_THE TASK:_ In the entries below, find the line with "align-items: center ->" and the line with "text: Soup/Sauce ->". Return those two lines and all lines between them, exactly.

_THE DATA:_
=====
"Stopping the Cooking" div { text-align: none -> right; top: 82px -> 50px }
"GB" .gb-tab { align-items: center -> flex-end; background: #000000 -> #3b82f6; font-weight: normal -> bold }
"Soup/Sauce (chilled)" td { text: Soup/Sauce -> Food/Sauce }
=====
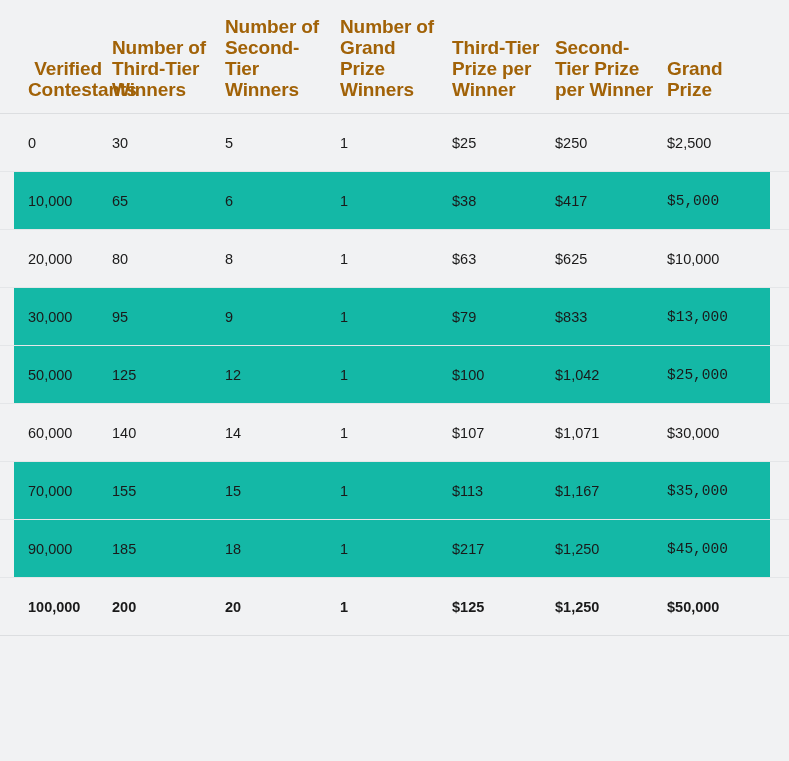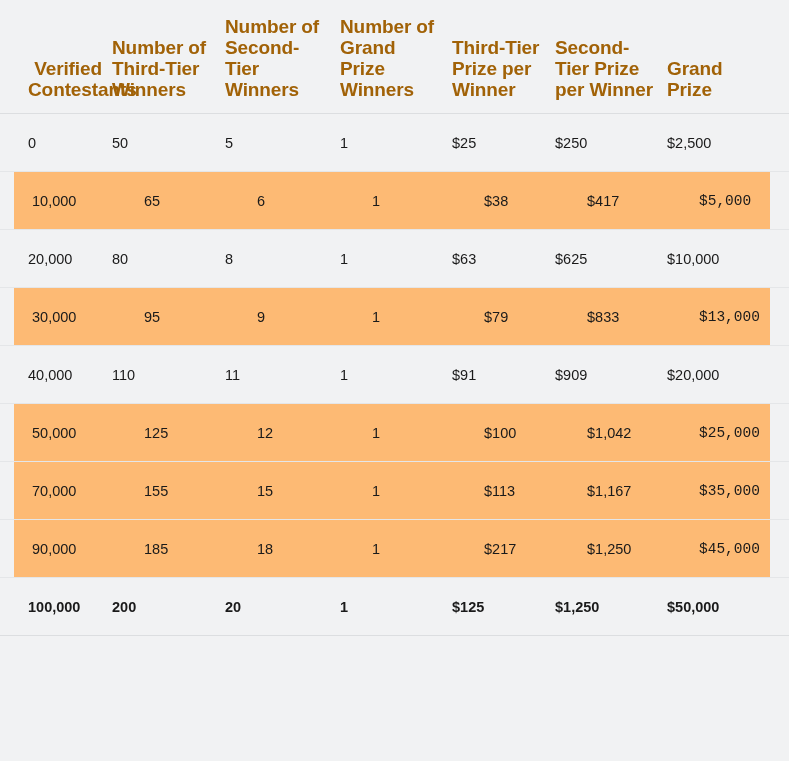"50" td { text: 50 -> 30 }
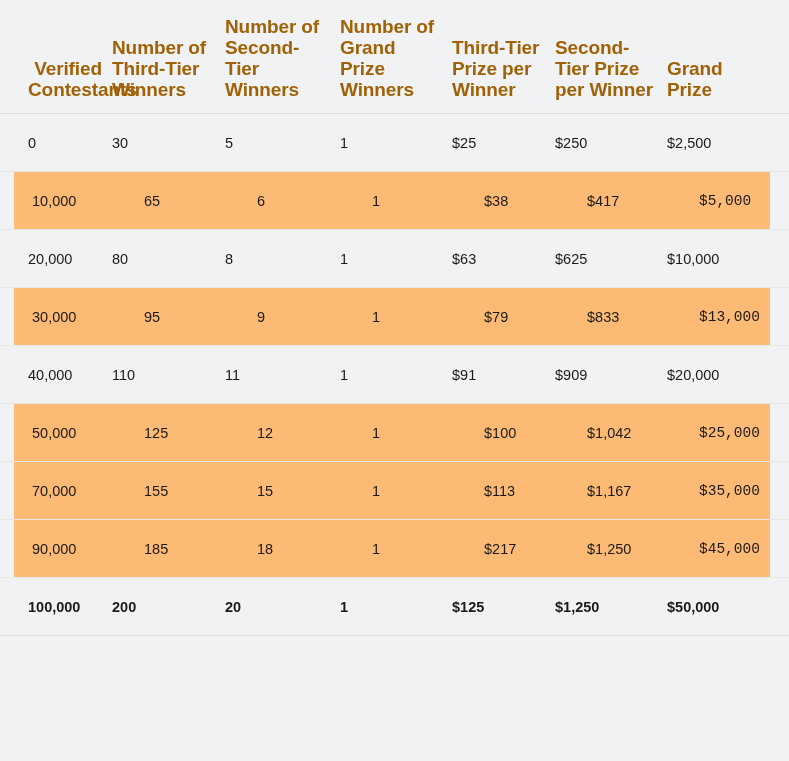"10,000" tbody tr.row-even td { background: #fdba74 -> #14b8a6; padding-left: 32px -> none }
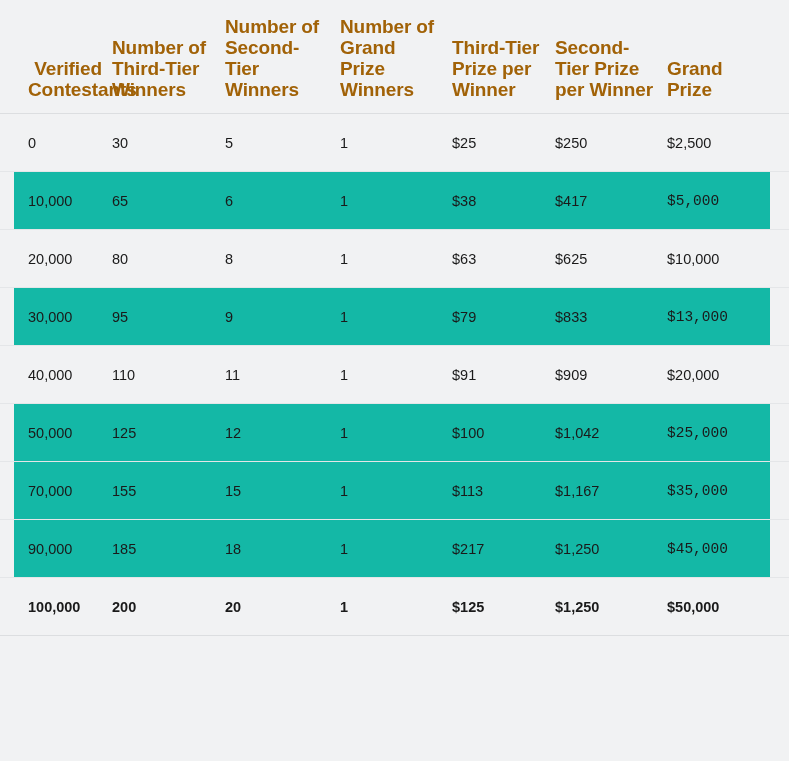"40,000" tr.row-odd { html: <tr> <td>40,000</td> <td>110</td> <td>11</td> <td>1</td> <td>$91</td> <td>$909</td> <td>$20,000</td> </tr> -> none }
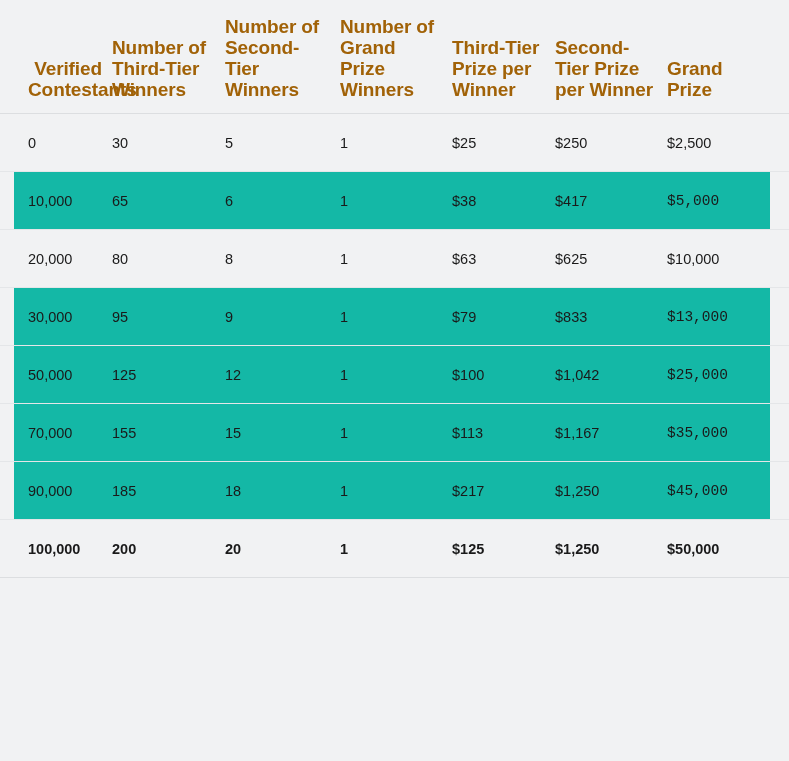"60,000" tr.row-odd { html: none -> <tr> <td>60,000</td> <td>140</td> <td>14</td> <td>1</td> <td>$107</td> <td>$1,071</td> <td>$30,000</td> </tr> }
=====
_REPLY TO THE EXERCISE:_
"GB" .gb-tab { align-items: center -> flex-end; background: #000000 -> #3b82f6; font-weight: normal -> bold }
"Soup/Sauce (chilled)" td { text: Soup/Sauce -> Food/Sauce }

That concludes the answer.